* Exercise
Below are records with pictures in them; print them exactly, omitting the pictures.

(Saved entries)
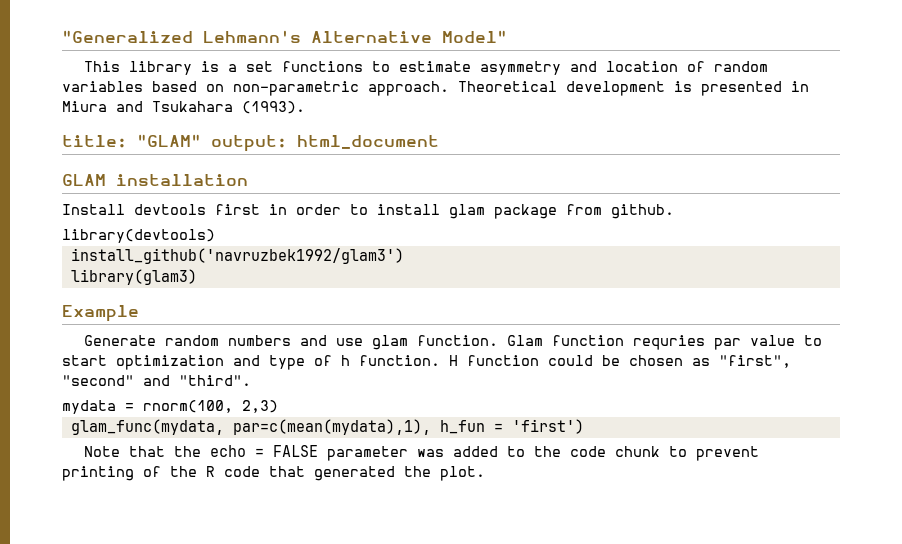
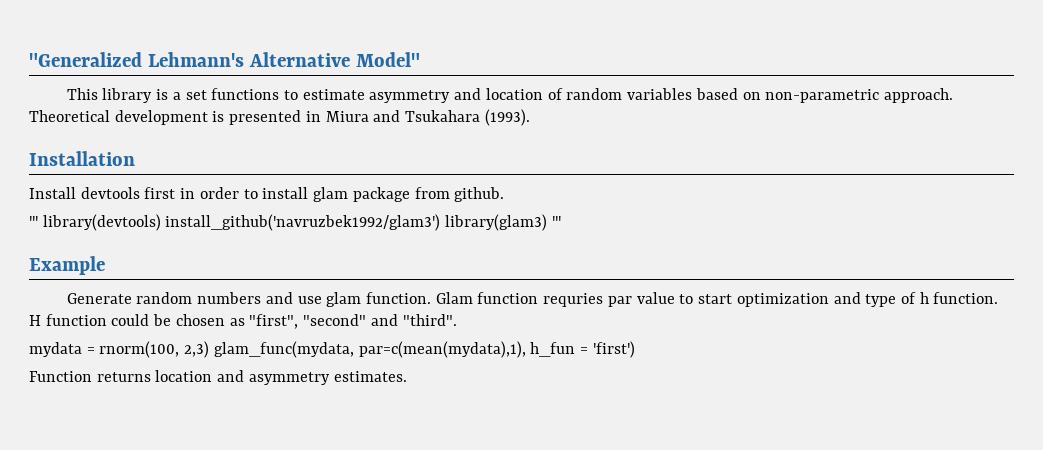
[62,134,439,152] [62,174,248,186] title: "GLAM" output: html_document // GLAM installation -> [29,151,135,166] Installation
(674, 211) none -> [29,216,38,227] '''
(215, 236) // -> (161, 222) none
(404, 256) // -> (441, 222) none
(197, 277) none -> [551,216,561,227] '''
(278, 406) // -> (210, 349) none
[84,445,760,461] [62,466,485,481] Note that the echo = FALSE parameter was added to the code chunk to prevent printing of the R code that generated the plot. -> [29,370,407,385] Function returns location and asymmetry estimates.

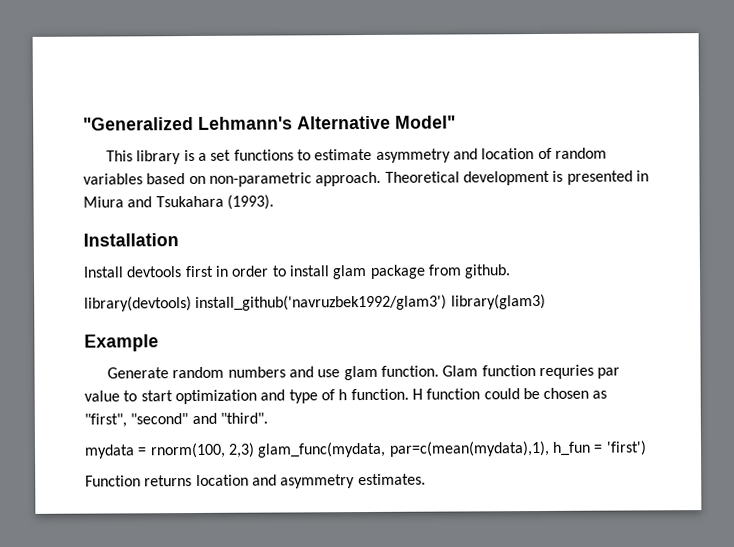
[29,216,38,227] ''' -> (512, 271) none
[551,216,561,227] ''' -> (546, 301) none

* The answer
[62,134,439,152] [62,174,248,186] title: "GLAM" output: html_document // GLAM installation -> [29,151,135,166] Installation
(674, 211) none -> [29,216,38,227] '''
(215, 236) // -> (161, 222) none
(404, 256) // -> (441, 222) none
(197, 277) none -> [551,216,561,227] '''
(278, 406) // -> (210, 349) none
[84,445,760,461] [62,466,485,481] Note that the echo = FALSE parameter was added to the code chunk to prevent printing of the R code that generated the plot. -> [29,370,407,385] Function returns location and asymmetry estimates.

[29,216,38,227] ''' -> (512, 271) none
[551,216,561,227] ''' -> (546, 301) none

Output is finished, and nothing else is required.